Я занимал комнату с верандой во втором этаже и принадлежал к средней категории отдыхающих, а именно к равнодушным. Ненавидеть собак мне было не за что, любить же их я также не любил по неизвестной мне самому причине. Когда, например, я проходил мимо Пьера, то просто отмечал про себя его обвислое ухо, рядом с торчащим оно казалось как бы от другой собаки, отмечал, и почти всегда при этом у меня слабо пошевеливалась одна и та же мысль: кто же это врезал ему и чем, интересно. Вот, собственно, и все мое отношение.
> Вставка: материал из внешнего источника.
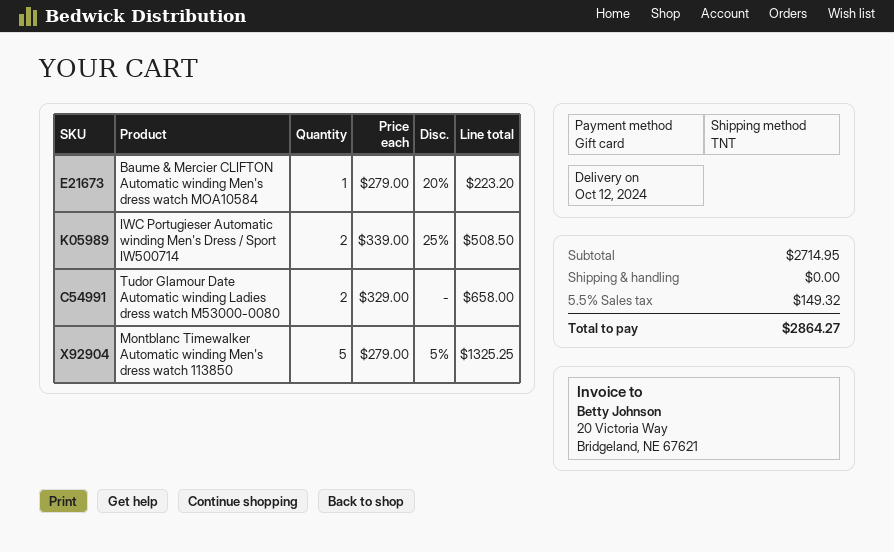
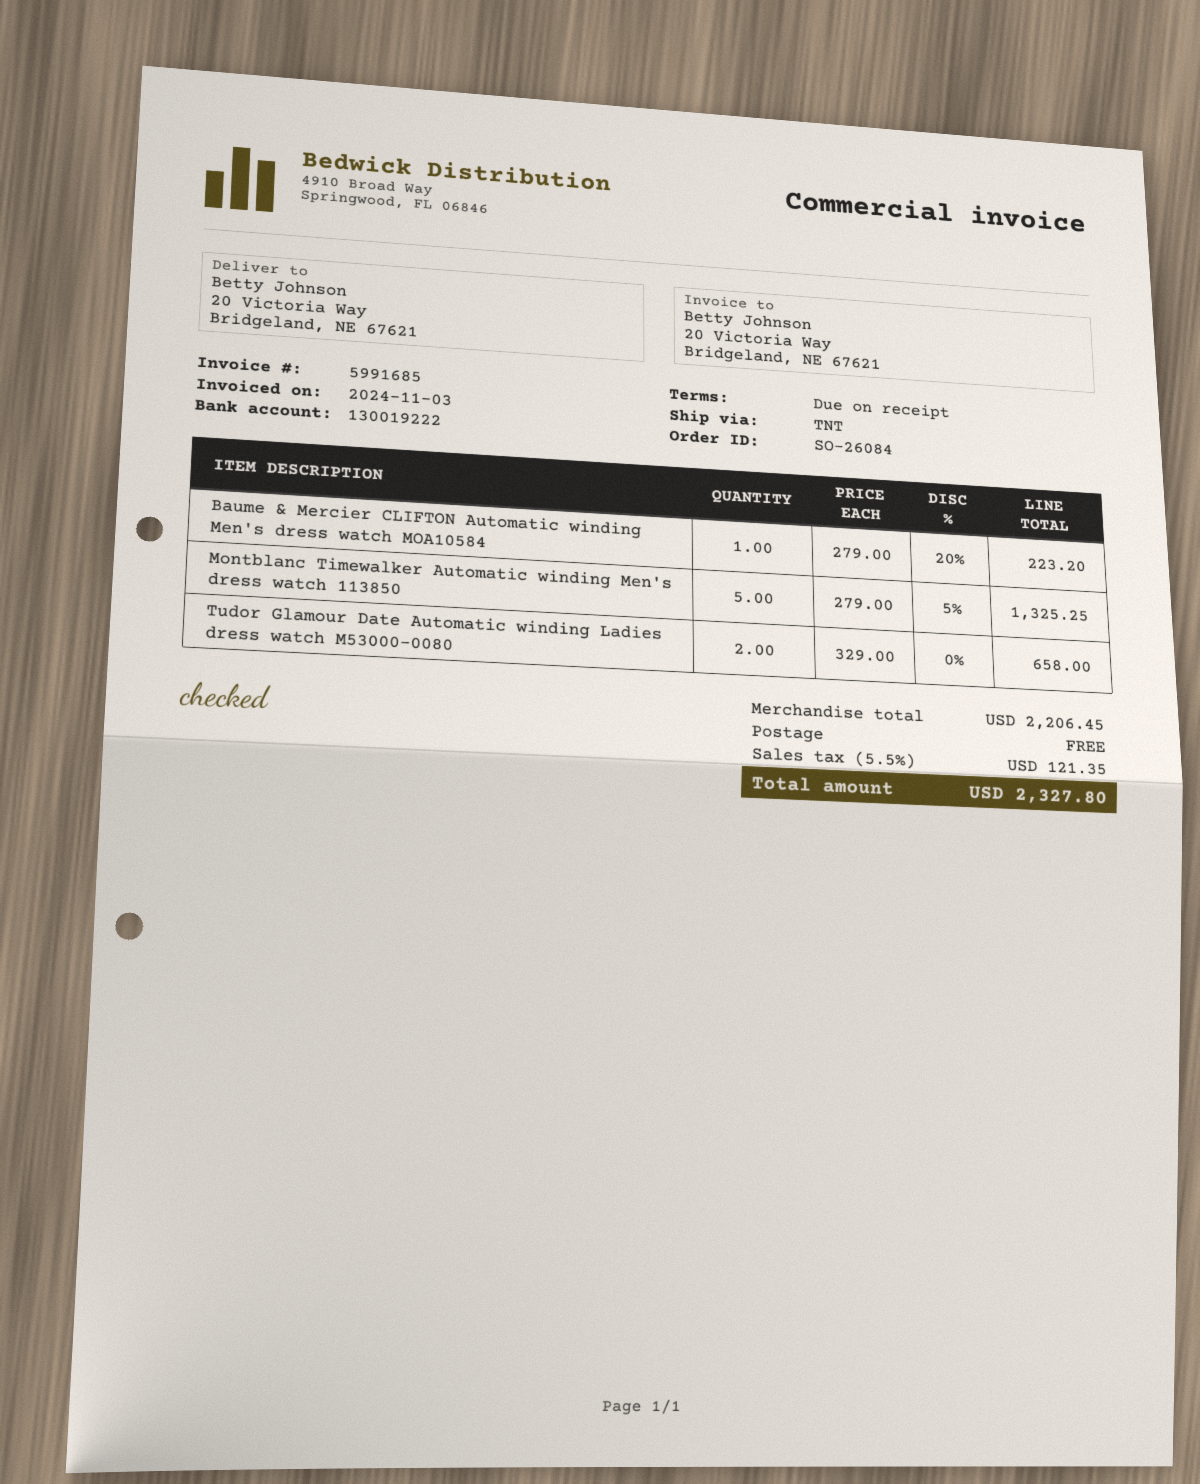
IWC Portugieser Automatic winding Men's Dress / Sport IW500714: 2 x 339.00 - 25% = 508.50 -> none
subtotal: 2714.95 -> 2206.45
tax: 5.5% = 149.32 -> 5.5% = 121.35
total: 2864.27 -> 2327.80

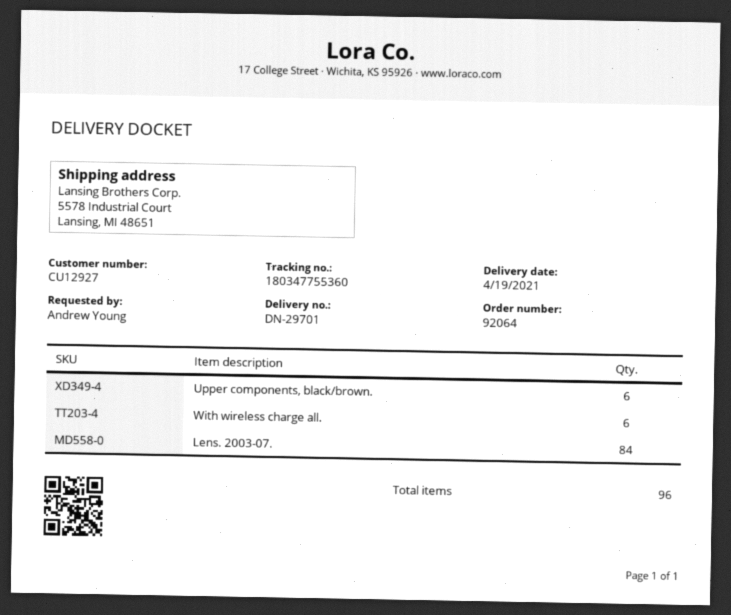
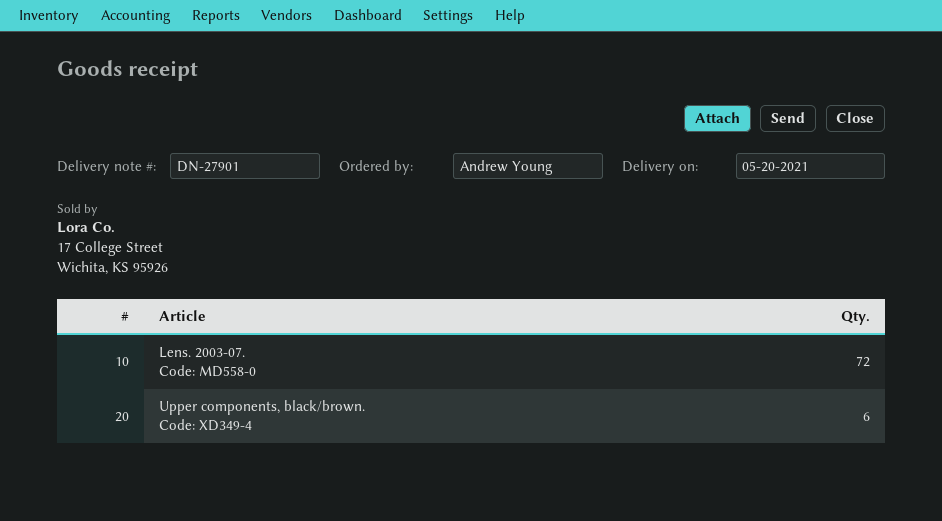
delivery note number: DN-29701 -> DN-27901
delivery date: 2021-04-19 -> 2021-05-20
With wireless charge all.: 6 -> none
Lens. 2003-07.: 84 -> 72

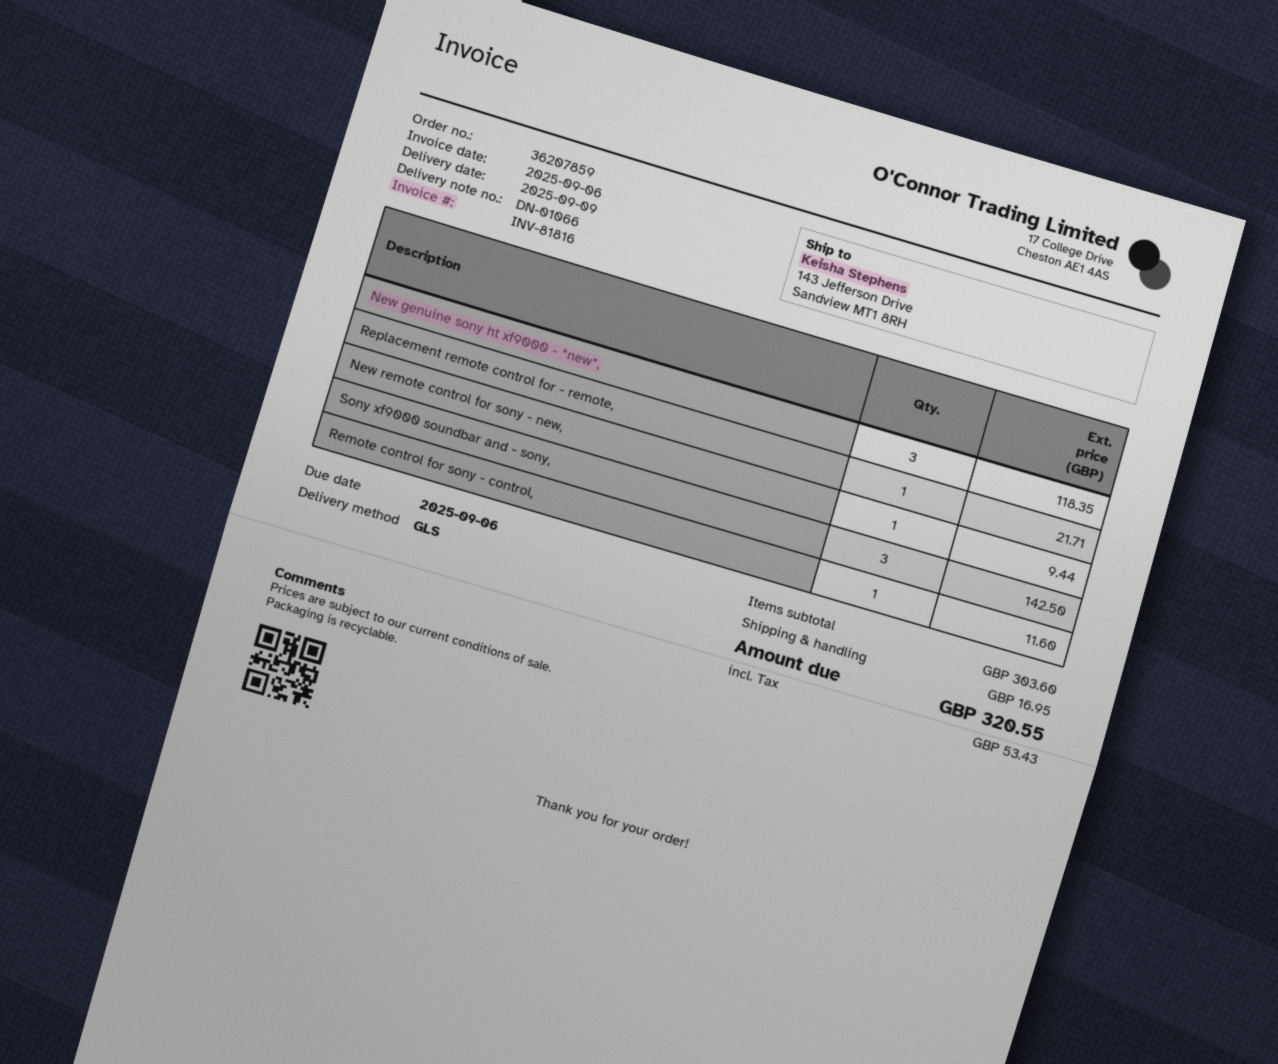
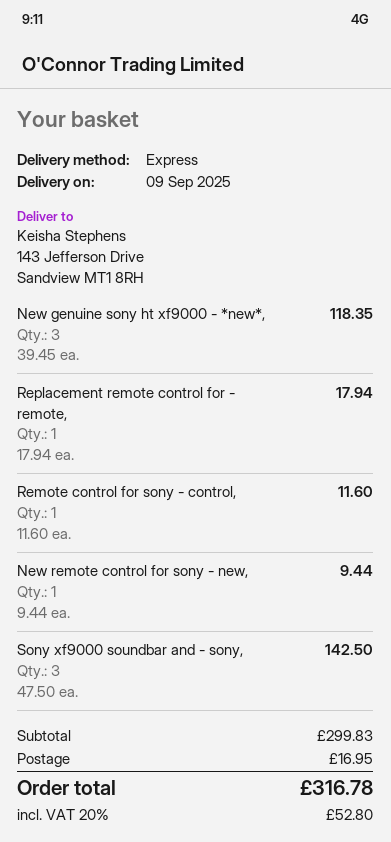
shipping method: GLS -> express
Replacement remote control for - remote,: 1 for 21.71 -> 1 for 17.94
subtotal: 303.60 -> 299.83
tax: 53.43 -> 52.80
total: 320.55 -> 316.78

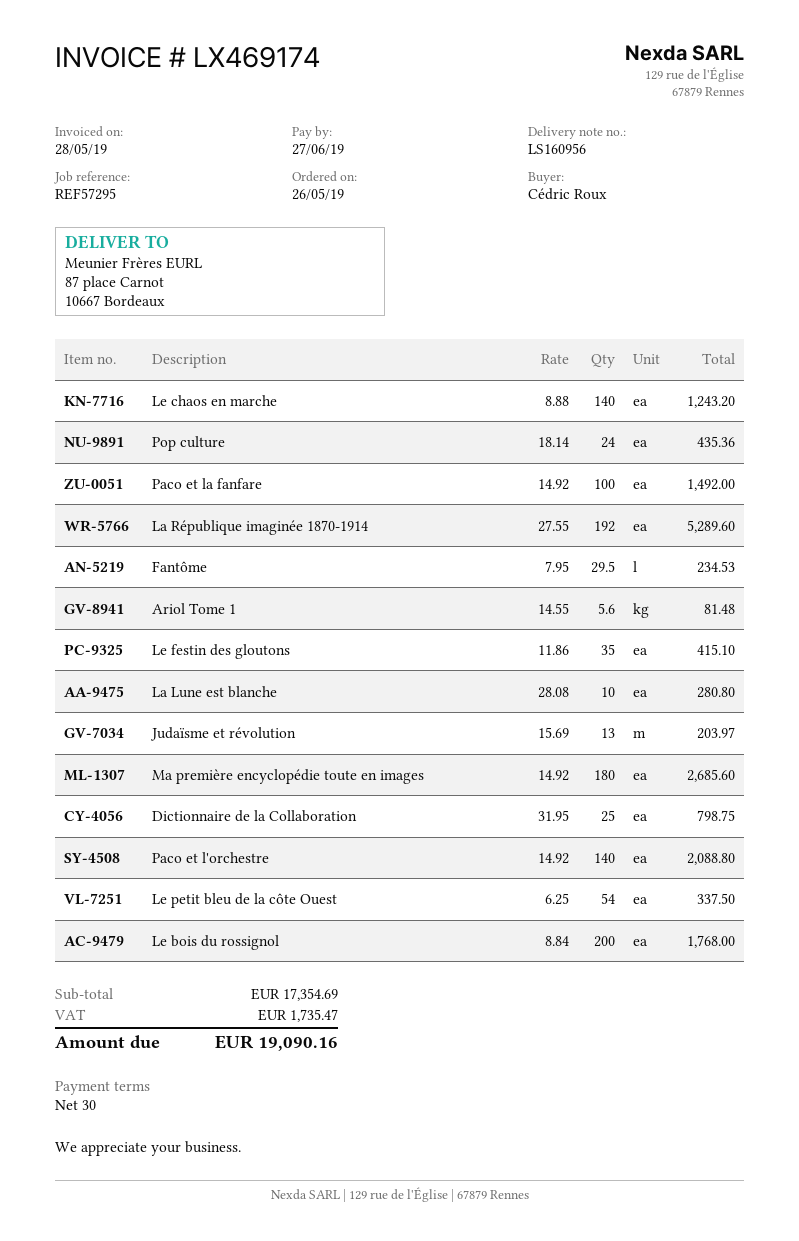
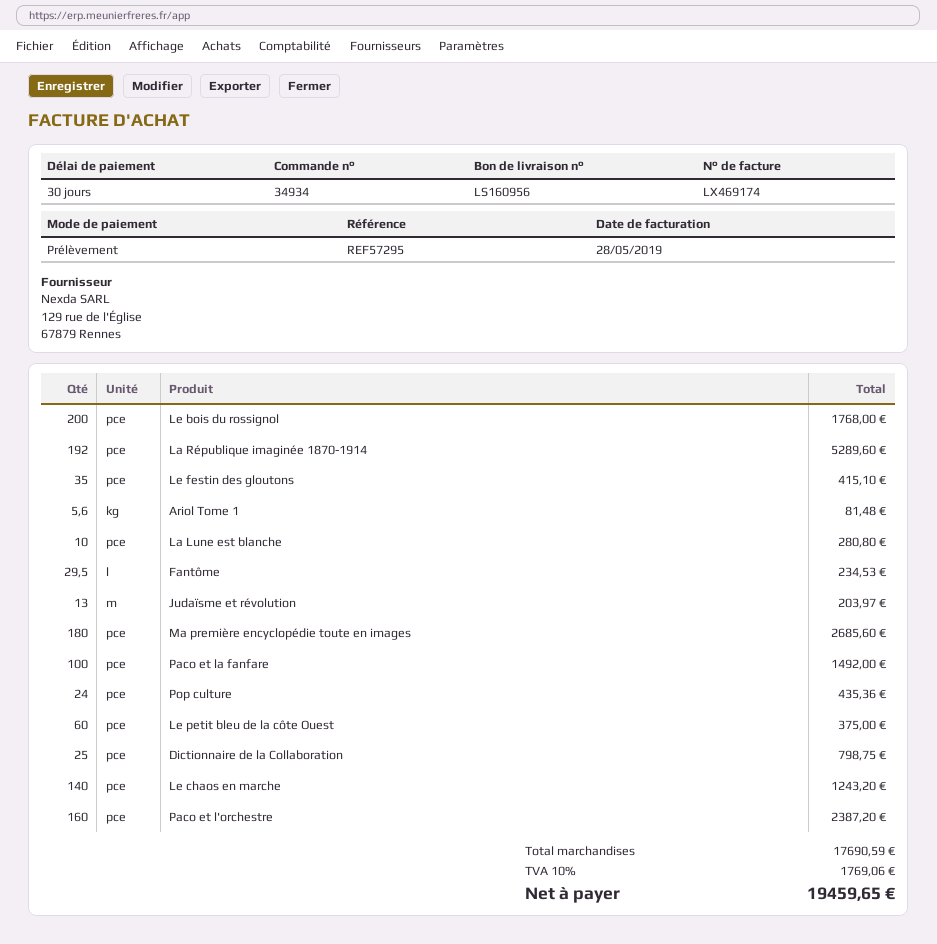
Paco et l'orchestre: 140 for 2088.80 -> 160 for 2387.20
Le petit bleu de la côte Ouest: 54 for 337.50 -> 60 for 375.00
subtotal: 17354.69 -> 17690.59
tax: 1735.47 -> 1769.06
total: 19090.16 -> 19459.65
С Машкой немного не так было. Иногда, например, я позволял себе называть ее по имени, окликнуть и даже погладить по голове или по черной спине, в голосе моем порой улавливались ласковые ноты. Однако все это было неискренне с моей стороны, и гладил я, и звал по имени, и ласковые ноты допускал не от чистого сердца, не по его зову, а так просто, от равнодушия скорей всего. Но Машка не догадывалась, не понимала, что за моей ласковостью ничего хорошего не скрывается, что сама она и все другие собаки мне совершенно безразличны. Я обманывал ее от нечего делать, но она верила мне и часто выбегала навстречу, иногда пыталась даже лизнуть мою руку или положить свои передние лапы на мою грудь. Разумеется, я не допускал до этого, отстранял ее от себя, и тогда она виновато и преданно смотрела на меня черными продолговатыми глазами. Я отворачивался от этого взгляда и быстро уходил прочь. Однако же собачата чем-то трогали меня, и я часто наблюдал за ними с неподдельным интересом. Я выходил на веранду и со второго этажа смотрел вниз, сквозь стекло, ждал, когда покажется кто-нибудь из них. Первым всегда высовывал тупую мордочку беляк, такой белый, как этот последний снег. Далее не верилось, что он произведен на свет такой черной сукой. Беляк был крупнее других, смелей и, я сказал бы даже, нахальней. Расталкивая близнецов, он выступал вперед, обнюхивал воздух, потом к снегу принюхивался, потом топал мягкими и толстыми ножками по чистому белому снежку, доходил до тропинки, нахоженной отдыхающими, грубовато взлаивал в пространство и возвращался назад, к той пограничной черте на выходе из подполья, через которую не смели переступить его собратья. Двое из них были черные в белых пятнах или, наоборот, белые в черных пятнах, а последний — сплошь одного цвета, черного, материн сынок. Разные по окраске, они были удивительно одинаковые, тупоморденькие, кругленькие и как бы плюшевые. И у всех одинаково бессмысленно поблескивали угольно-черные бусинки глаз. Самым робким и скромненьким был материн сынок. Он всегда вылезал последним и держался ближе других от подполья. Но когда уж совсем разыгрывался беляк, а за ним и черно-белые его братья, тогда и материн сынок отваживался сделать один шаг вперед, задирал влажный носик и очень тоненько взлаивал, если можно, конечно, так называть его комариный писк. Беляк же еще и забиячничал, по-львиному поднимал лапу и опускал ее на спину, или на шею, или даже на голову кому-нибудь из своих братьев.